Brief:
Go through the entries below and collect each line with the string "very" in it.

Source material:
________________

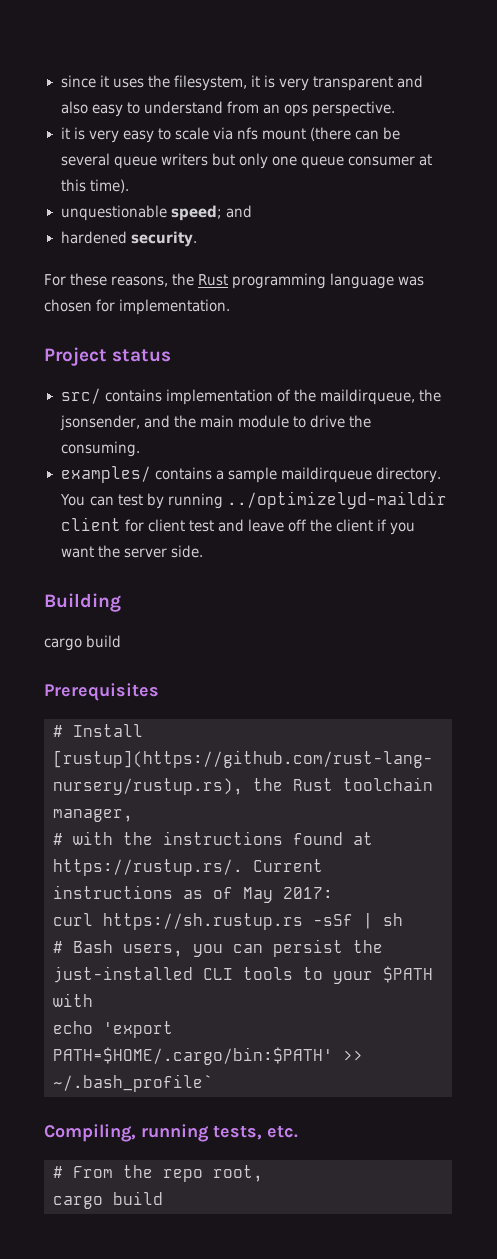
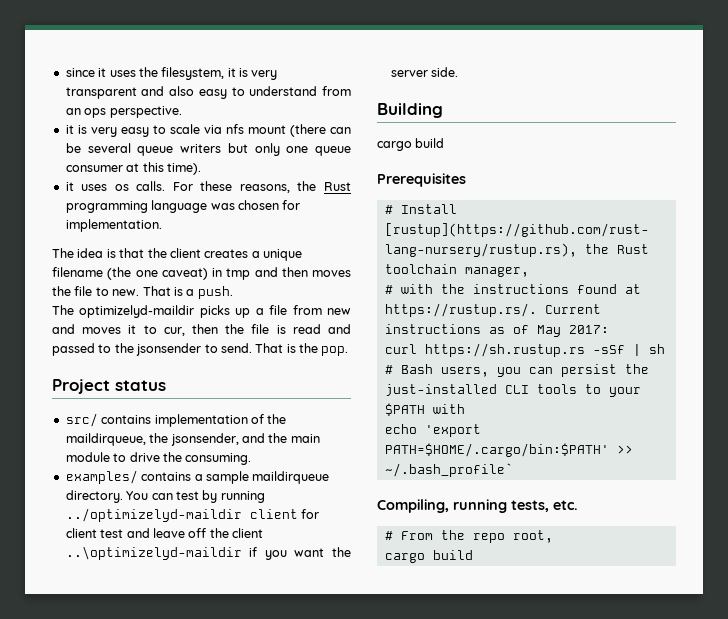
- unquestionable speed; and
- hardened security.
- For these reasons, the Rust programming language was chosen for implementation.
+ it uses os calls. For these reasons, the Rust programming language was chosen for implementation.
+ The idea is that the client creates a unique filename (the one caveat) in tmp and then moves the file to new. That is a push.
+ The optimizelyd-maildir picks up a file from new and moves it to cur, then the file is read and passed to the jsonsender to send. That is the pop.
- You can test by running ../optimizelyd-maildir client for client test and leave off the client if you want the server side.
+ You can test by running ../optimizelyd-maildir client for client test and leave off the client ..\optimizelyd-maildir if you want the server side.

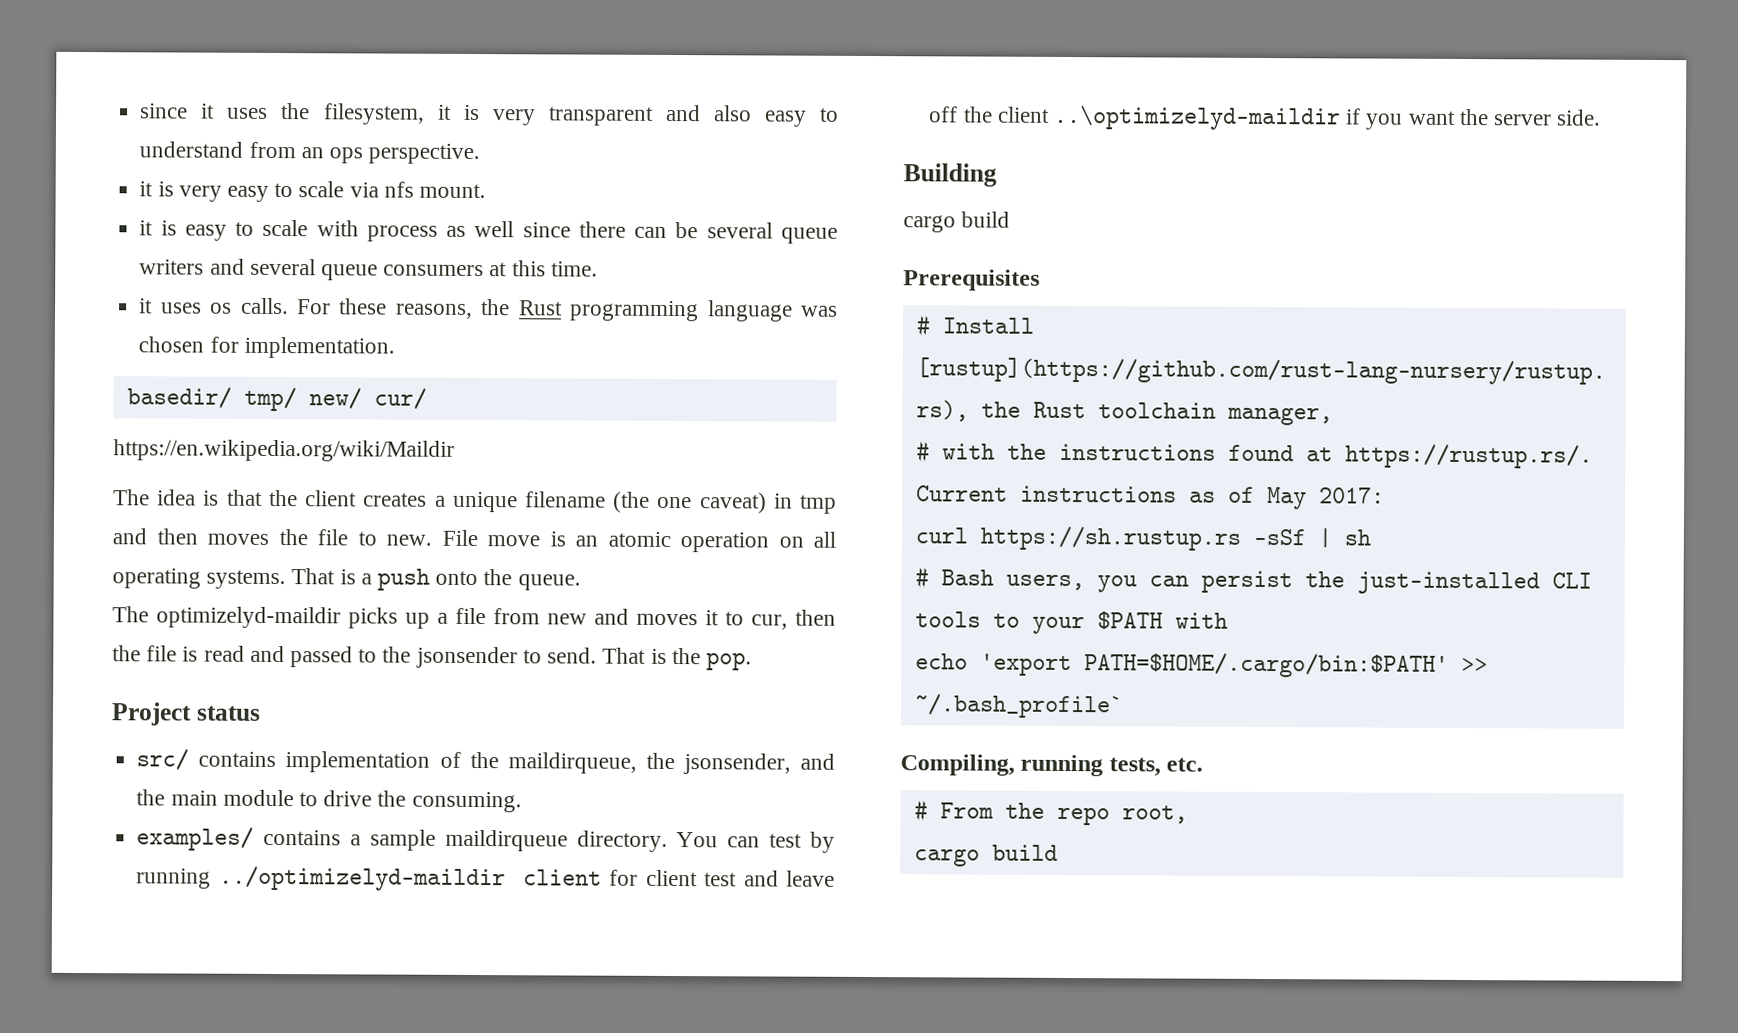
- it is very easy to scale via nfs mount (there can be several queue writers but only one queue consumer at this time).
+ it is very easy to scale via nfs mount.
+ it is easy to scale with process as well since there can be several queue writers and several queue consumers at this time.
+ basedir/ tmp/ new/ cur/
+ https://en.wikipedia.org/wiki/Maildir
- That is a push.
+ File move is an atomic operation on all operating systems. That is a push onto the queue.

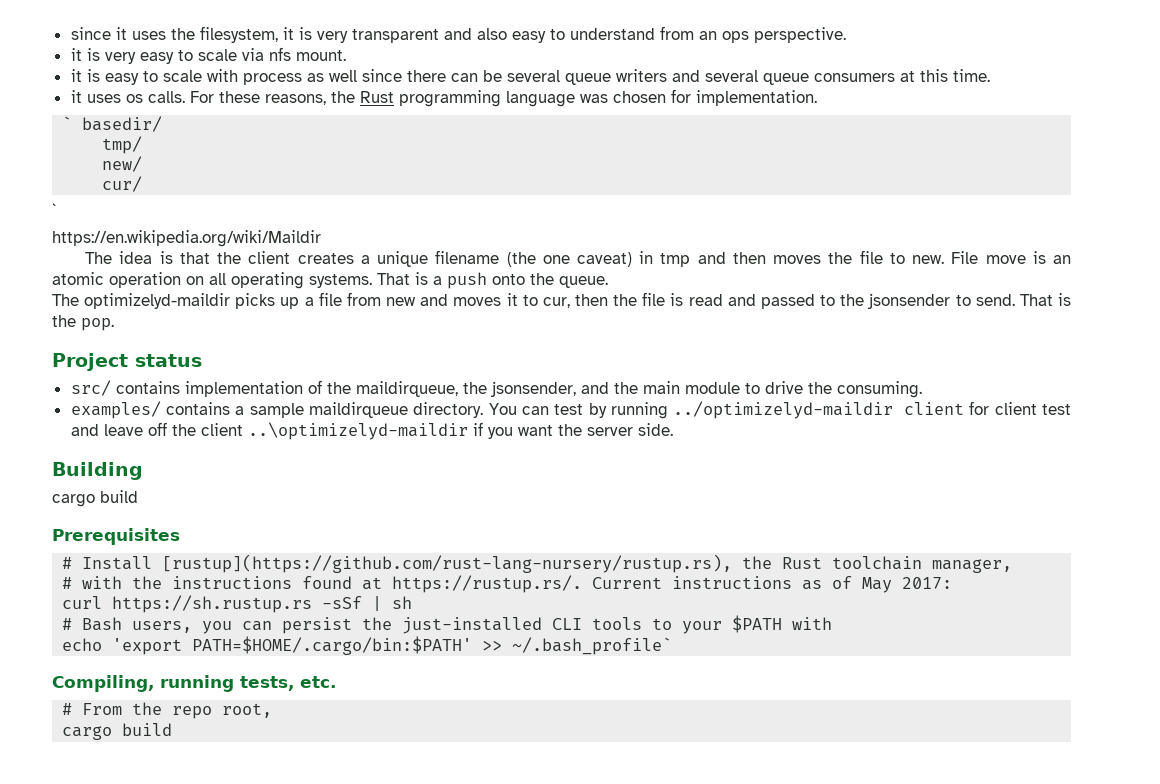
- basedir/ tmp/ new/ cur/
+ ` basedir/
+ tmp/
+ new/
+ cur/
+ `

________________

Response box:
- it is very easy to scale via nfs mount (there can be several queue writers but only one queue consumer at this time).
+ it is very easy to scale via nfs mount.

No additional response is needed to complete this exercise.